Dans le contexte actuel, les marxistes iraniens doivent se battre pour mobiliser les travailleurs et les paysans perses, les femmes et les minorités nationales et religieuses pour défendre le pays en se basant sur des mesures qui renforceront les opprimés. Toutes les mesures les plus efficaces pour défendre le pays nécessitent de lutter contre le régime. Défendre le droit des Kurdes et des autres minorités nationales à former des États séparés est la voie la plus sûre pour forger une alliance avec les combattants kurdes, baloutches et azéris qui sont profondément dévoués à la cause de la libération de leur peuple. Exiger la fin de la religion d’État et la liberté de ne pas porter le voile couperait l’herbe sous le pied des forces pro-impérialistes dans le mouvement des femmes et encouragerait les travailleuses à rejoindre la lutte anti-impérialiste. Le contrôle ouvrier des usines et de la terre et l’annulation des dettes des paysans donnerait un puissant élan à la défense du pays. Ces mesures seraient une inspiration pour les peuples du Moyen-Orient ainsi que pour les travailleurs du monde impérialiste.

Le Parti Toudeh iranien a échoué aux deux épreuves de la défense du pays et de la défense des opprimés. Il a publié des déclarations appelant à la défense de l’Iran – mais aussi une déclaration commune avec le Parti communiste d’Israël qui ne prenait même pas un côté dans la guerre et condamnait les actions militaires et les armes nucléaires des deux côtés (« Halte aux tueries ! Arrêtons la guerre immédiatement ! », solidnet.org, 17 juin). Au lieu d’arracher les masses iraniennes à l’emprise du régime, le Toudeh a abandonné aux mollahs la direction de la lutte anti-impérialiste. En même temps, il insiste qu’il faut défendre « l’intégrité territoriale de la patrie » et capitule ainsi devant le chauvinisme perse du régime en soutenant le maintien par la force des minorités nationales au sein de l’État iranien. La gauche iranienne doit emprunter un cours nouveau !

Capitulation social-chauvine en Occident

Quand l’administration Trump est entrée en guerre contre l’Iran, elle n’a rencontré que très peu d’opposition aux États-Unis mêmes. Le principal problème qu’avait le Parti démocrate avec le bombardement de l’Iran, c’est qu’il n’avait pas été dûment autorisé par le Congrès. Les politiciens libéraux comme Bernie Sanders et Alexandria Ocasio-Cortez ont fait cause commune avec l’opposition au sein de la mouvance MAGA pour argumenter qu’une nouvelle et coûteuse « guerre sans fin » serait contraire aux intérêts américains bien compris.
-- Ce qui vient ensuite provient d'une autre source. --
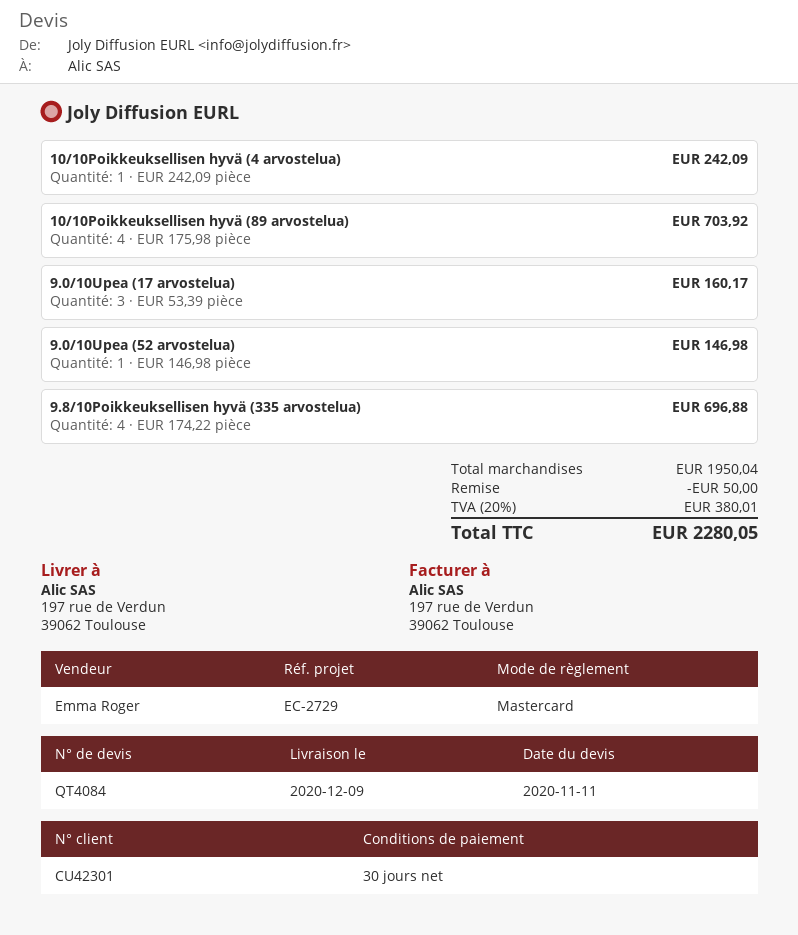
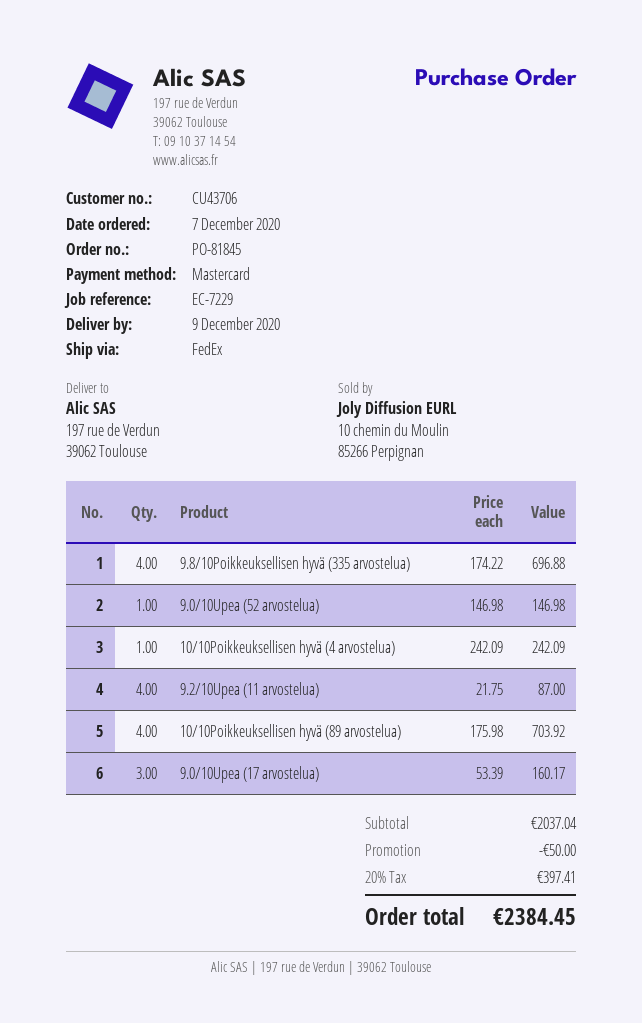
customer number: CU42301 -> CU43706
reference: EC-2729 -> EC-7229
9.2/10Upea (11 arvostelua): none -> 4 x 21.75 = 87.00
subtotal: 1950.04 -> 2037.04
tax: 20% = 380.01 -> 20% = 397.41
total: 2280.05 -> 2384.45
Les directions syndicales soit ont soutenu les bombardements – comme Harold Daggett, le chef du syndicat des dockers ILA – soit n’ont rien dit, comme Shawn Fain pour le syndicat de l’automobile UAW. Le problème est au fond celui-ci : tous ces gens soutiennent l’empire américain et sont d’accord qu’il faut désarmer et asservir l’Iran.

Dans ce contexte, la tâche des révolutionnaires aux États-Unis était de lutter contre cette attaque : se prononcer pour la défense de l’Iran et la défaite de « leur » gouvernement impérialiste. Comme l’expliquait déjà Lénine pendant la Première Guerre mondiale :

« Dans une guerre réactionnaire, la classe révolutionnaire ne peut pas ne pas souhaiter la défaite de son gouvernement ; elle ne peut manquer de voir le lien entre les échecs militaires de ce dernier et les facilités qui en résultent pour le renverser. […]
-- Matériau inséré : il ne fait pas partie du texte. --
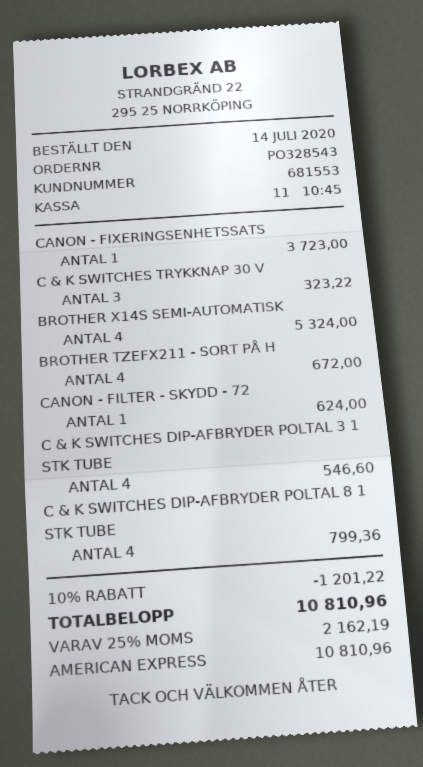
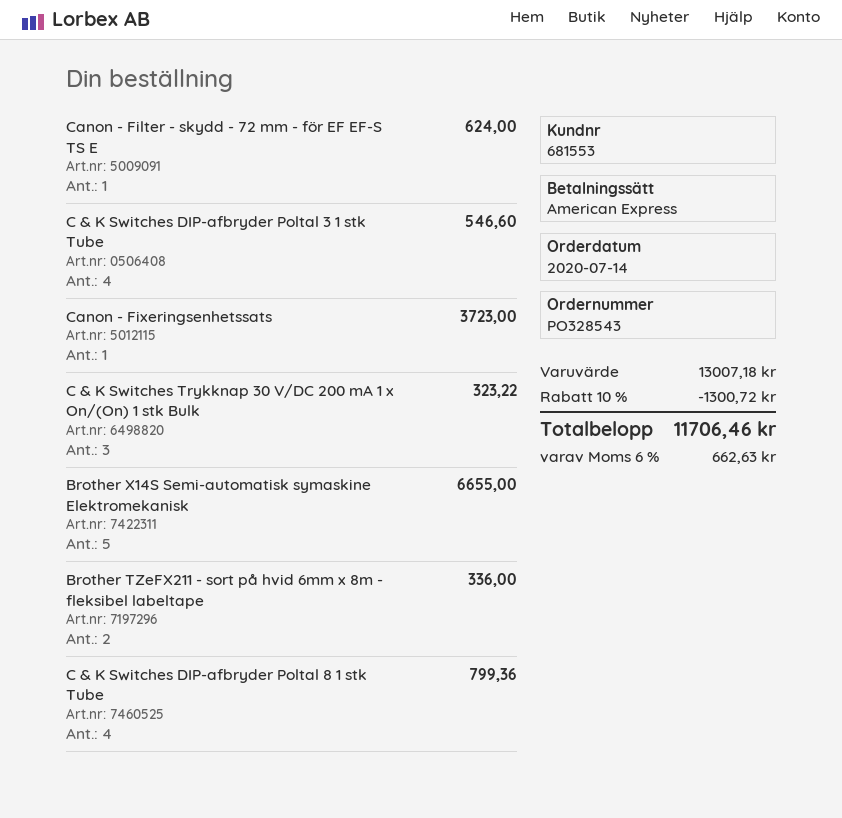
BROTHER X14S SEMI-AUTOMATISK: 4 for 5324.00 -> 5 for 6655.00
BROTHER TZEFX211 - SORT PÅ H: 4 for 672.00 -> 2 for 336.00
discount: 10% = 1201.22 -> 10% = 1300.72
tax: 25% = 2162.19 -> 6% = 662.63
total: 10810.96 -> 11706.46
« [Les socialistes] doivent expliquer aux masses qu’il n’est point de salut pour elles hors du renversement révolutionnaire de “leurs” gouvernements respectifs, et que les difficultés rencontrées par ces gouvernements dans la guerre actuelle doivent être exploitées précisément à cette fin. »
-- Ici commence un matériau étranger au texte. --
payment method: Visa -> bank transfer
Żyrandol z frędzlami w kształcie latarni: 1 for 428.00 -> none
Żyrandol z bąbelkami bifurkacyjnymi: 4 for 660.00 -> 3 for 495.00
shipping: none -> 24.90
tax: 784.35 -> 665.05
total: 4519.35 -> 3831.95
« [Les socialistes] doivent expliquer aux masses qu’il n’est point de salut pour elles hors du renversement révolutionnaire de “leurs” gouvernements respectifs, et que les difficultés rencontrées par ces gouvernements dans la guerre actuelle doivent être exploitées précisément à cette fin. »

 Le socialisme et la guerre, 1915

Pour que la classe ouvrière joue un rôle dans ce conflit, il fallait enfoncer un coin entre d’un côté les dirigeants syndicaux, les libéraux et les sociaux-démocrates qui soutiennent l’ordre impérialiste dominé par les États-Unis, et de l’autre les travailleurs qui sont pressurés pour payer les frais du maintien de la botte américaine sur la planète.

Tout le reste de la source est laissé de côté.